The Advanced Analytics Team applies expertise in machine learning, large-scale computational architectures, data visualization, and simulation to solve hard research challenges in high impact areas including cybersecurity, biological systems, and distributed sensor platforms. We’ve built automated malware detection systems, deep learning models that can semantically label source code, prototypes to visualize graphs with millions of nodes, and a distributed framework that can process and store sensor network streams on the scale of 100 MB/s.
Our team values creativity, initiative, collaboration, and diversity. We strive for a fun and collegial atmosphere that encourages intellectual crosspollination and professional growth.

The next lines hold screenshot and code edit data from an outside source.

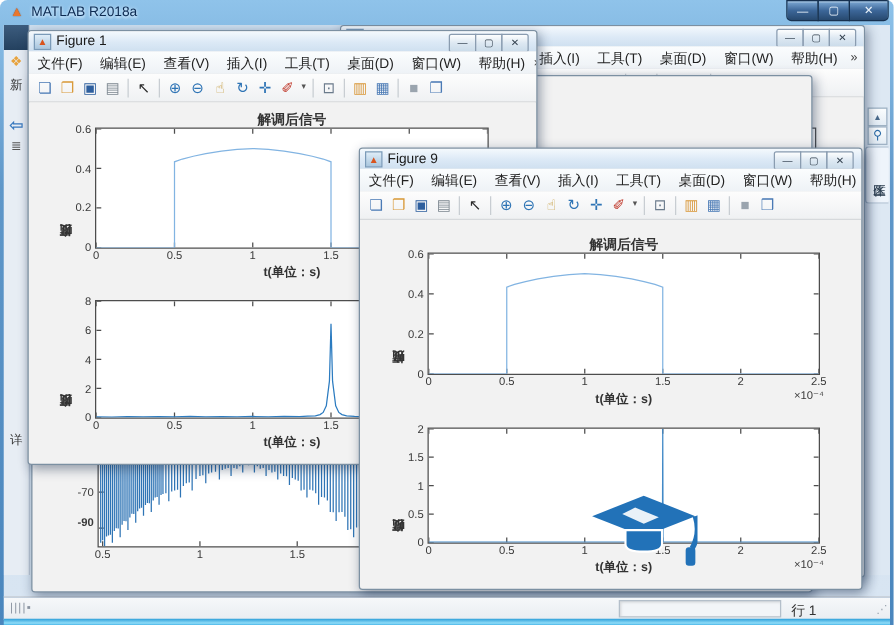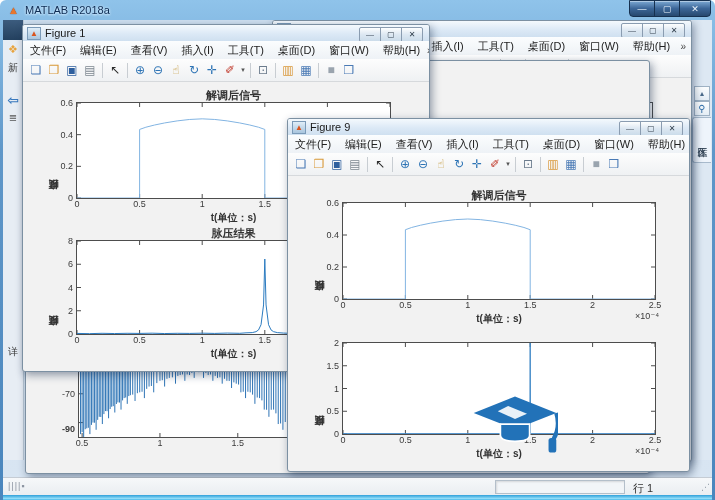--- a/index.html
+++ b/index.html
@@ -177,21 +177,21 @@
     </div>
 
     <div class="window" style="left:22px;top:40px;width:625px;height:414px;z-index:2;">
       <div class="canvas bare">
         <div class="axes" style="left:51px;top:291px;width:483px;height:85px;">
             <span class="xtick" style="left: 3.11327px;">0.5</span>
             <span class="xtick" style="left: 80.945px;">1</span>
             <span class="xtick" style="left: 158.777px;">1.5</span>
             <span class="ytick" style="top: 10.9514px;">-70</span>
             <span class="ytick" style="top: 39.7708px;">-70</span>
-            <span class="ytick" style="top: 75px; font-weight: bold;">-90</span>
+            <span class="ytick" style="top: 64px; font-weight: bold;">-90</span>
             <svg width="481" height="83">
               <line x1="3.1132686084142427" y1="83" x2="3.1132686084142427" y2="79" stroke="#4d4d4d" stroke-width="1"></line>
               <line x1="3.1132686084142427" y1="0" x2="3.1132686084142427" y2="4" stroke="#4d4d4d" stroke-width="1"></line>
               <line x1="80.94498381877024" y1="83" x2="80.94498381877024" y2="79" stroke="#4d4d4d" stroke-width="1"></line>
               <line x1="80.94498381877024" y1="0" x2="80.94498381877024" y2="4" stroke="#4d4d4d" stroke-width="1"></line>
               <line x1="158.77669902912623" y1="83" x2="158.77669902912623" y2="79" stroke="#4d4d4d" stroke-width="1"></line>
               <line x1="158.77669902912623" y1="0" x2="158.77669902912623" y2="4" stroke="#4d4d4d" stroke-width="1"></line>
               <line x1="0" y1="10.951388888888872" x2="4" y2="10.951388888888872" stroke="#4d4d4d" stroke-width="1"></line>
               <line x1="481" y1="10.951388888888872" x2="477" y2="10.951388888888872" stroke="#4d4d4d" stroke-width="1"></line>
               <line x1="0" y1="39.77083333333333" x2="4" y2="39.77083333333333" stroke="#4d4d4d" stroke-width="1"></line>
@@ -384,21 +384,20 @@
               <line x1="0" y1="63.33333333333333" x2="4" y2="63.33333333333333" stroke="#4d4d4d" stroke-width="1"></line>
               <line x1="313" y1="63.33333333333333" x2="309" y2="63.33333333333333" stroke="#4d4d4d" stroke-width="1"></line>
               <line x1="0" y1="31.666666666666657" x2="4" y2="31.666666666666657" stroke="#4d4d4d" stroke-width="1"></line>
               <line x1="313" y1="31.666666666666657" x2="309" y2="31.666666666666657" stroke="#4d4d4d" stroke-width="1"></line>
               <line x1="0" y1="0" x2="4" y2="0" stroke="#4d4d4d" stroke-width="1"></line>
               <line x1="313" y1="0" x2="309" y2="0" stroke="#4d4d4d" stroke-width="1"></line>
               <polyline points="0,95 62.6,95 62.6,26.441666666666663 68.86000000000001,24.224999999999994 77.624,22.008333333333326 87.63999999999999,19.950000000000003 100.16,17.891666666666666 112.67999999999999,16.46666666666667 125.2,15.833333333333329 137.72000000000003,16.46666666666667 150.23999999999998,17.891666666666666 162.76000000000002,19.950000000000003 172.77599999999998,22.008333333333326 181.54,24.224999999999994 187.79999999999998,26.441666666666663 187.79999999999998,95 313,95" fill="none" stroke="#82b4e2" stroke-width="1"></polyline>
             </svg>
           </div>
         <div class="axes" style="left:52px;top:158px;width:315px;height:95px;">
-            <span class="ptitle">脉压结果</span>
             <span class="pxlabel">t(单位：s)</span>
             <span class="pylabel">幅度</span>
             <span class="xmult">×10⁻⁴</span>
             <span class="xtick" style="left: 0px;">0</span>
             <span class="xtick" style="left: 62.6px;">0.5</span>
             <span class="xtick" style="left: 125.2px;">1</span>
             <span class="xtick" style="left: 187.8px;">1.5</span>
             <span class="xtick" style="left: 250.4px;">2</span>
             <span class="xtick" style="left: 313px;">2.5</span>
             <span class="ytick" style="top: 93px;">0</span>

In short, we’re passionate aboutempowering our customer’s missions and enjoy working together at the leading edge of technology!
- Experience applying machine learning to challenging problems (multiclass classification, clustering, etc.).

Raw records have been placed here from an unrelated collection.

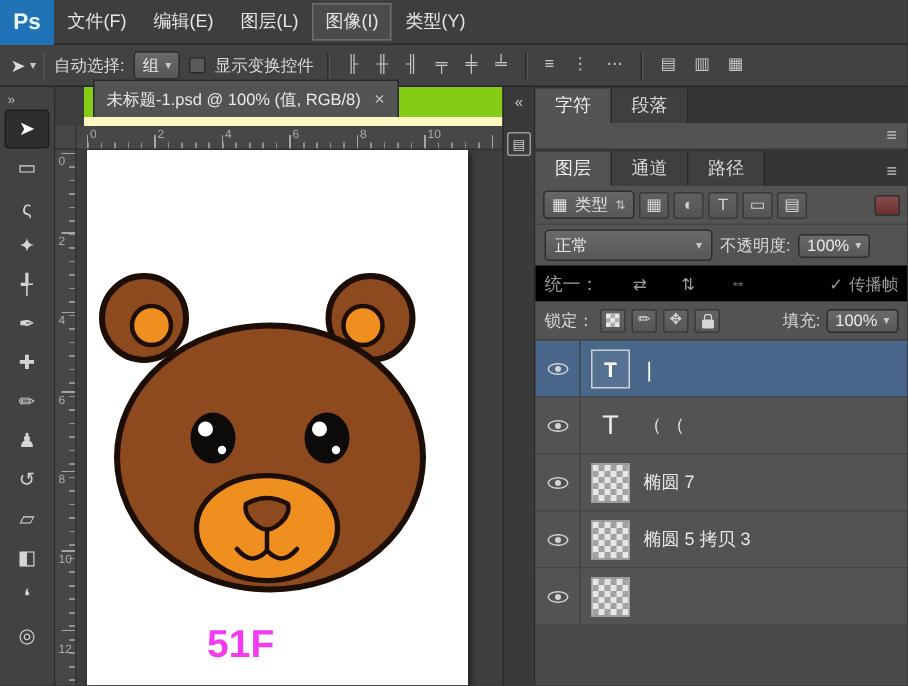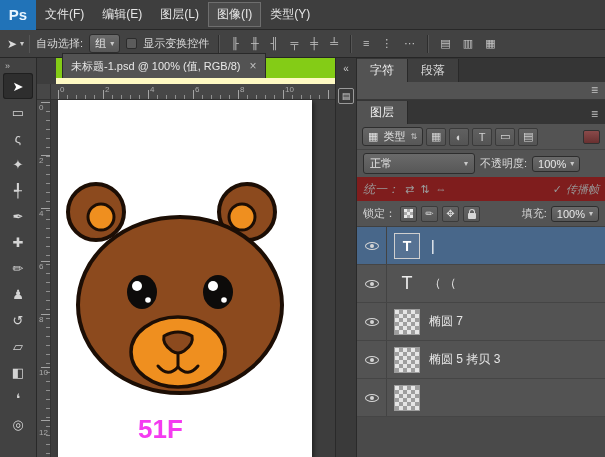--- a/index.html
+++ b/index.html
@@ -62,21 +62,21 @@
   .char-body{height:18px;background:#535353;position:relative;flex:0 0 auto;border-bottom:1px solid #383838;}
   .char-body .panel-menu{bottom:3px;}
 
   .filter-row{height:26px;background:#535353;display:flex;align-items:center;gap:3px;padding:0 5px;border-bottom:1px solid #444;flex:0 0 auto;}
   .type-dd{display:flex;align-items:center;gap:5px;background:linear-gradient(#666,#575757);border:1px solid #2E2E2E;border-radius:3px;padding:1px 5px;font-size:11px;}
   .f-icn{width:20px;height:18px;display:flex;align-items:center;justify-content:center;font-size:11px;color:#D2D2D2;background:linear-gradient(#606060,#545454);border:1px solid #3A3A3A;border-radius:2px;}
   .filter-toggle{margin-left:auto;width:17px;height:14px;border-radius:2px;border:1px solid #303030;background:linear-gradient(#8A4A4A,#693030);}
 
   .blend-row{height:27px;background:#535353;display:flex;align-items:center;gap:5px;padding:0 6px;flex:0 0 auto;}
   .blend-dd{width:112px;}
-  .unify-row{height:24px;background:#7f1d1d;display:flex;align-items:center;gap:6px;padding:0 6px;color:#9B9B9B;flex:0 0 auto;font-style:italic;}
+  .unify-row{height:24px;background:#000000;display:flex;align-items:center;gap:23px;padding:0 6px;color:#9B9B9B;flex:0 0 auto;}
   .unify-icn{font-size:11px;color:#9B9B9B;}
   .propagate{margin-left:auto;display:flex;align-items:center;gap:4px;font-size:11px;color:#979797;}
   .lock-row{height:26px;background:#535353;display:flex;align-items:center;gap:4px;padding:0 6px;border-bottom:1px solid #404040;flex:0 0 auto;}
   .lock-icn{width:17px;height:16px;border:1px solid #3B3B3B;border-radius:2px;background:linear-gradient(#646464,#575757);display:flex;align-items:center;justify-content:center;font-size:10px;color:#D6D6D6;}
   .mini-checker{width:9px;height:9px;background:
       linear-gradient(45deg,#AAA 25%,transparent 25%,transparent 75%,#AAA 75%),
       linear-gradient(45deg,#AAA 25%,transparent 25%,transparent 75%,#AAA 75%);
       background-color:#E8E8E8;background-size:6px 6px;background-position:0 0,3px 3px;}
   .lock-glyph{width:8px;height:6px;background:#D6D6D6;border-radius:1px;position:relative;margin-top:4px;}
   .lock-glyph::before{content:"";position:absolute;left:1px;top:-4px;width:4px;height:4px;border:1px solid #D6D6D6;border-bottom:none;border-radius:3px 3px 0 0;}
@@ -254,20 +254,22 @@
     <div class="panel-tabs">
       <div class="ptab active">字符</div>
       <div class="ptab">段落</div>
     </div>
     <div class="char-body">
       <span class="panel-menu">≡</span>
     </div>
 
     <div class="panel-tabs">
       <div class="ptab active">图层</div>
+      <div class="ptab">通道</div>
+      <div class="ptab">路径</div>
       <span class="panel-menu">≡</span>
     </div>
 
     <div class="filter-row">
       <div class="type-dd">
         <span>▦</span>
         <span>类型</span>
         <span class="arrow">⇅</span>
       </div>
       <span class="f-icn">▦</span>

- Experience with digital signal processing techniques (matched filters, spectral estimation, wavelets, noise reduction, etc.) or with applying machine learning to audio.
- Demonstrable programming experience with Python, C/C++, Java, or similar language, and knowledge of computer science fundamentals.
- Comfortable using mathematics, statistics, or visualization to model and analyze complex problems and communicate research results.
- Ability to work collaboratively on multidisciplinary teams.
- BS degree in Computer Science, Electrical Engineering, Applied Math, or related technical field, or equivalent practical experience.
- US citizenship.
Nice to Have:
2+ years of relevant practical experience or an MS degree in Electrical Engineering, Computer Science, Applied Math, or related technical field. Familiarity with software development tools and platforms (Git, Linux, etc.). Familiarity with data science tools (Keras, Sklearn, PyTorch, etc.). Experience with deep neural networks, CNNs, or embedding techniques.